Kinda Pay to Win or Worse:
- AcheAge – developed by XL Games
- Devilian – developed by Bluehole Ginno Games
- Defiance – developed by Trion Worlds and Human Head
- Rift – developed by Trion Worlds
Kinda Not Pay to Win or Better
- Trove – developed by Trion Worlds
- Atlas Reactor – developed by Trion Worlds
Notice a pattern? If not, I’ll spell it out. The games where Trion Worlds is fully in control are the games that lean towards a fairer system. Trion certainly isn’t perfect with their own IPs (Rift’s earrings), but they certainly respond better. Why is this? Maybe Trion Worlds takes on deals other publishers don’t want and so are beholden to third party developers’ greedy demands. Maybe they are at bad at negotiating with developers when adding cash shop items. Maybe they simply don’t care and get greedy with their third party games games.
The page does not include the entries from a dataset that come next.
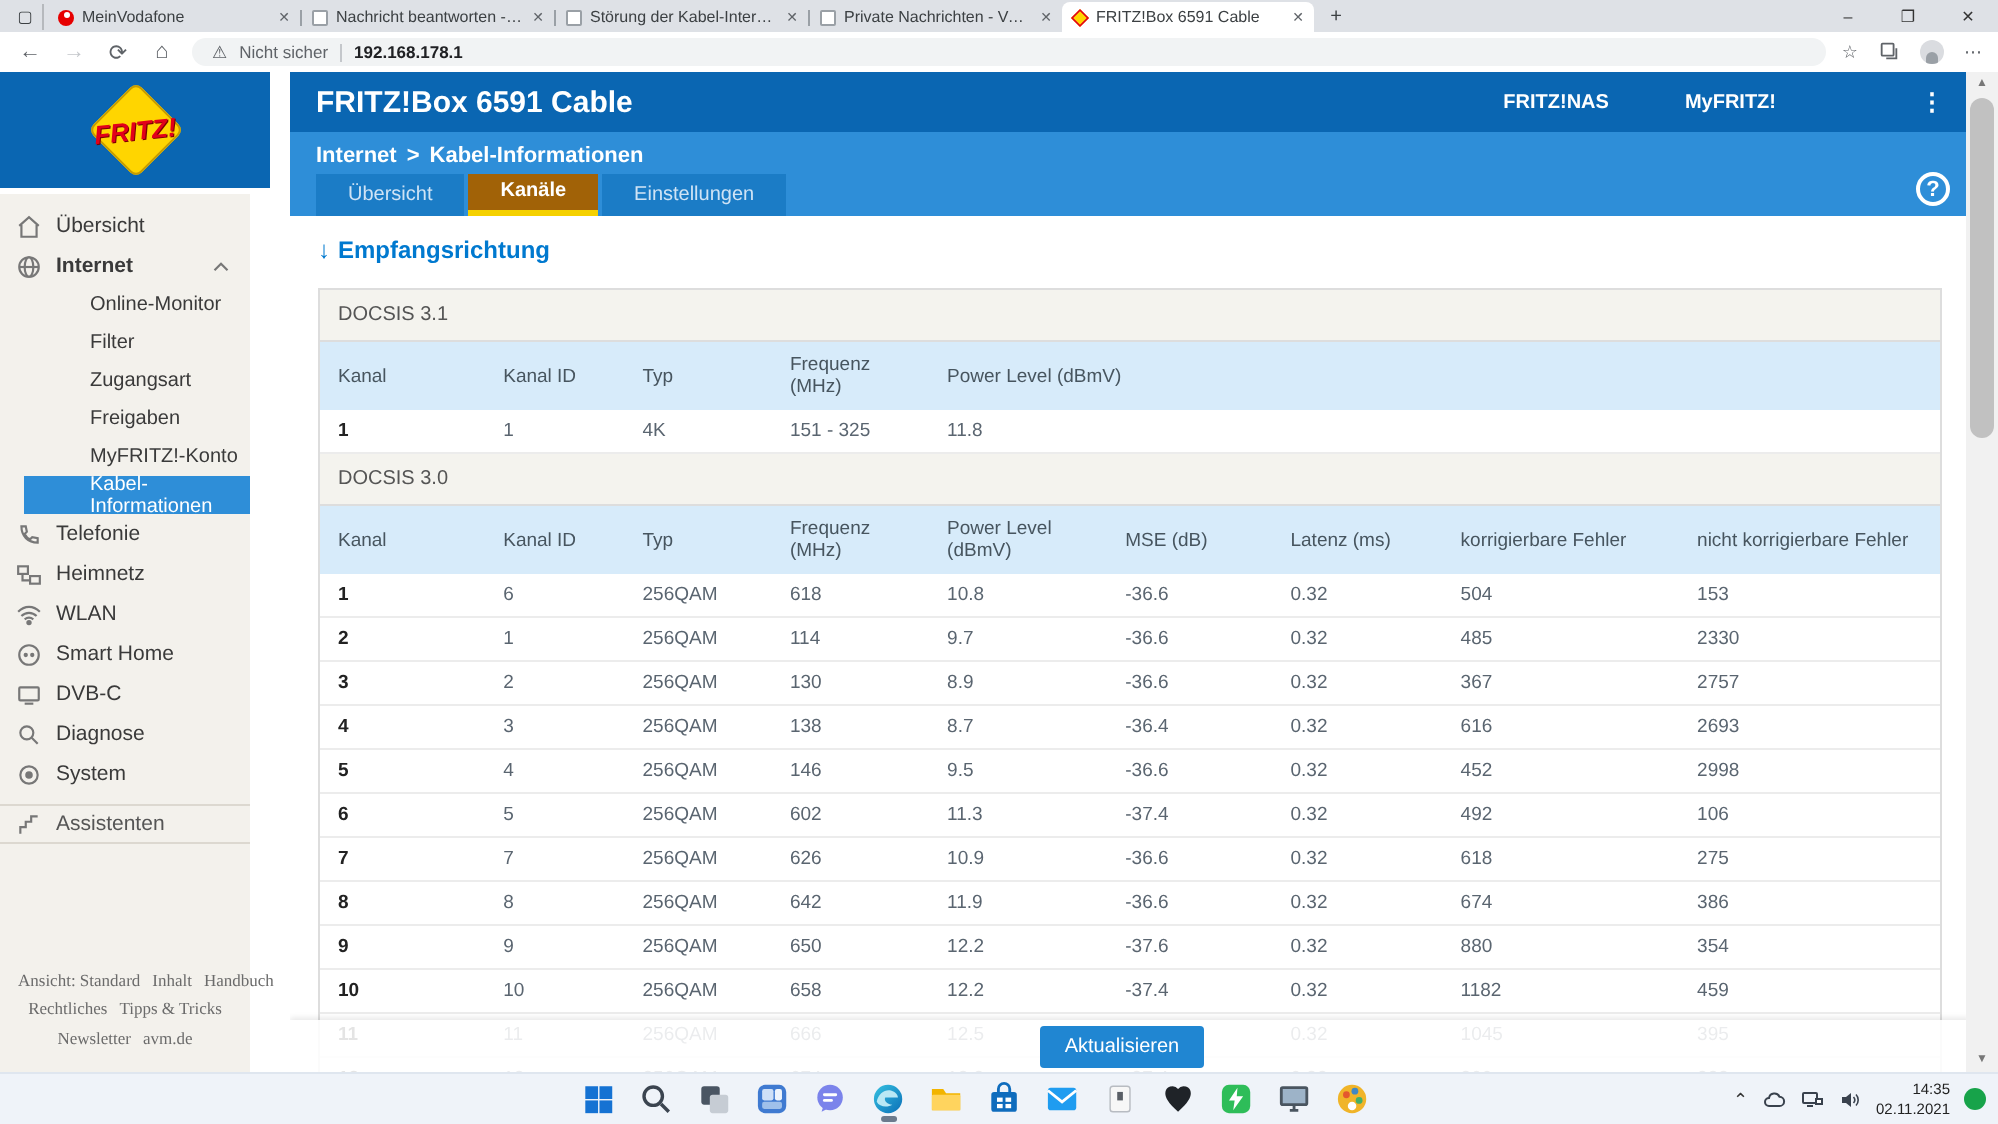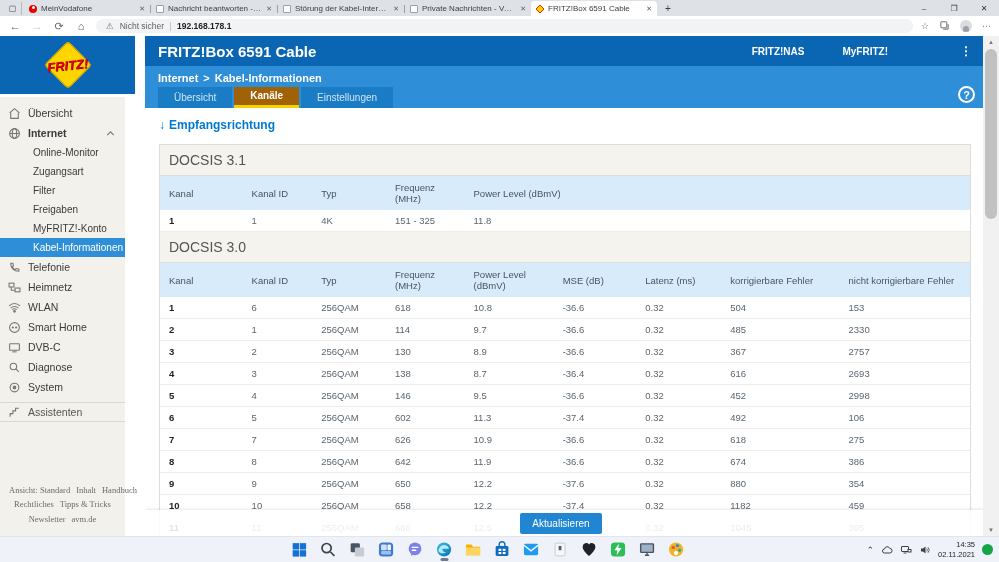--- a/index.html
+++ b/index.html
@@ -39,21 +39,21 @@
   .page { position:absolute; top:36px; left:0; width:983px; height:500px; background:#ffffff; display:flex; }
 
   .sidebar { width:135px; height:500px; flex:none; display:flex; flex-direction:column; }
   .logo-box { width:135px; height:58px; background:#0a66b2; display:flex; align-items:center; justify-content:center; flex:none; }
   .logo-diamond { width:34px; height:34px; background:#ffd500; transform:rotate(45deg); border-radius:4px; box-shadow:0 0 0 1px #c79b00 inset; position:relative; }
   .logo-text { position:absolute; color:#e2001a; font-weight:bold; font-style:italic; font-size:13px; letter-spacing:0; text-shadow:0.5px 0.5px 0 #7a0000; transform:rotate(-6deg); }
   .logo-wrap { position:relative; display:flex; align-items:center; justify-content:center; }
   .nav-wrap { width:125px; background:#f3f1ec; flex:1; display:flex; flex-direction:column; margin-top:3px; padding-top:6px; }
   .nav-item { height:20px; display:flex; align-items:center; gap:7px; padding:0 8px; font-size:10.5px; color:#3a3a3a; }
   .nav-item .chev { margin-left:auto; }
-  .nav-sub { height:19px; display:flex; align-items:center; padding-left:33px; font-size:10px; color:#3a3a3a; }
+  .nav-sub { height:19px; display:flex; align-items:center; padding-left:33px; font-size:10px; color:#3a3a3a;margin-left:12px; }
   .nav-sub.active { background:#2e8ed8; color:#ffffff; }
   .nav-item.assist { border-top:1px solid #dcd8d0; border-bottom:1px solid #dcd8d0; margin-top:5px; color:#555;align-items:center; }
   .icon12 { width:13px; height:13px; flex:none; display:inline-flex; }
   .icon12 svg { width:13px; height:13px; }
   .side-footer { margin-top:auto; padding:6px 6px 10px; font-size:8.5px; color:#6b6b6b; text-align:center; line-height:1.7; }
   .side-footer span { margin:0 3px; white-space:nowrap;font-family:Liberation Serif, serif; }
 
   .main { width:840px; height:500px; flex:none; margin-left:10px; display:flex; flex-direction:column; position:relative; }
   .titlebar { height:30px; background:#0a66b2; display:flex; align-items:center; padding:0 13px; flex:none; }
   .titlebar .apptitle { color:#fff; font-size:15px; font-weight:bold; flex:1; }
@@ -62,21 +62,21 @@
   .subbar { height:42px; background:#2e8ed8; position:relative; flex:none; }
   .breadcrumb { padding:6px 13px 0; font-size:11px; color:#fff; font-weight:bold; display:flex; gap:5px; }
   .ftabs { position:absolute; bottom:0; left:13px; display:flex; gap:2px; }
   .ftab { height:21px; line-height:21px; padding:0 16px; font-size:10px; color:#cfe3f5; background:#1b7cc6; }
   .ftab.active { background:#a16207; color:#fff; font-weight:bold; border-bottom:3px solid #f5d100; line-height:18px; }
   .help-circle { position:absolute; right:10px; bottom:5px; width:17px; height:17px; border:2px solid #fff; border-radius:50%; color:#fff; font-size:11px; font-weight:bold; display:flex; align-items:center; justify-content:center; }
 
   .content { flex:1; background:#fff; padding:10px 14px 0; position:relative; overflow:hidden; }
   .section-head { color:#0079cf; font-size:12px; font-weight:bold; display:flex; align-items:center; gap:4px; }
   .tablebox { margin-top:12px; border:1px solid #ddd; }
-  .grouprow { background:#f4f3ee; border-bottom:1px solid #ddd; padding:7px 9px; font-size:14px; color:#555; }
+  .grouprow { background:#f4f3ee; border-bottom:1px solid #ddd; padding:7px 9px; font-size:10px; color:#555; }
   table { width:100%; border-collapse:collapse; table-layout:fixed; }
   th { background:#d7ebfa; text-align:left; font-weight:normal; font-size:9.5px; color:#47555f; padding:6px 9px; }
   td { font-size:9.5px; color:#5a6570; padding:5px 9px; border-bottom:1px solid #ececec; white-space:nowrap; overflow:hidden; }
   td.first { font-weight:bold; color:#222; }
   .bottombar { position:absolute; left:0; right:0; bottom:0; height:26px; background:rgba(255,255,255,.88); box-shadow:0 -1px 3px rgba(0,0,0,.10); display:flex; align-items:center; justify-content:center; padding-right:8px; }
   .btn-blue { background:#2086d2; color:#fff; border:none; font-size:10px; padding:5px 12px; border-radius:2px; font-family:inherit; }
 
   
   .pg-scroll { position:absolute; top:36px; right:0; width:16px; height:500px; background:#f1f1f1; }
   .pg-scroll .arr { height:12px; display:flex; align-items:center; justify-content:center; font-size:6px; color:#777; }
@@ -190,22 +190,22 @@
               </svg>
             </span>
           <span style="font-weight:bold;">Internet</span>
           <span class="icon12 chev">
               <svg viewBox="0 0 24 24" fill="none" stroke="#777" stroke-width="2">
                 <path d="M6 15 L12 9 L18 15"></path>
               </svg>
             </span>
         </div>
         <div class="nav-sub">Online-Monitor</div>
+        <div class="nav-sub">Filter</div>
         <div class="nav-sub">Zugangsart</div>
-        <div class="nav-sub">Filter</div>
         <div class="nav-sub">Freigaben</div>
         <div class="nav-sub">MyFRITZ!-Konto</div>
         <div class="nav-sub active">Kabel-Informationen</div>
         <div class="nav-item">
           <span class="icon12">
               <svg viewBox="0 0 24 24" fill="none" stroke="#777" stroke-width="2">
                 <path d="M5 4 C5 13 11 19 20 19 L20 15 L15 14 L13 16 C10 15 9 13 8 11 L10 9 L9 4 Z"></path>
               </svg>
             </span>
           <span>Telefonie</span>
All I know is that I’m going to feel a lot better about diving into Trion Worlds games made solely by Trion themselves.
Unfortunately, since initially writing this article it seems that Rift has started diving into more and more p2w indulgences. The above paragraph still has some merit. Rift went a long time without succumbing to pay for gear indulgences, so I wouldn’t rule out playing a future Trion MMORPG. I’d just keep a stringent eye on developer practices to keep them honest.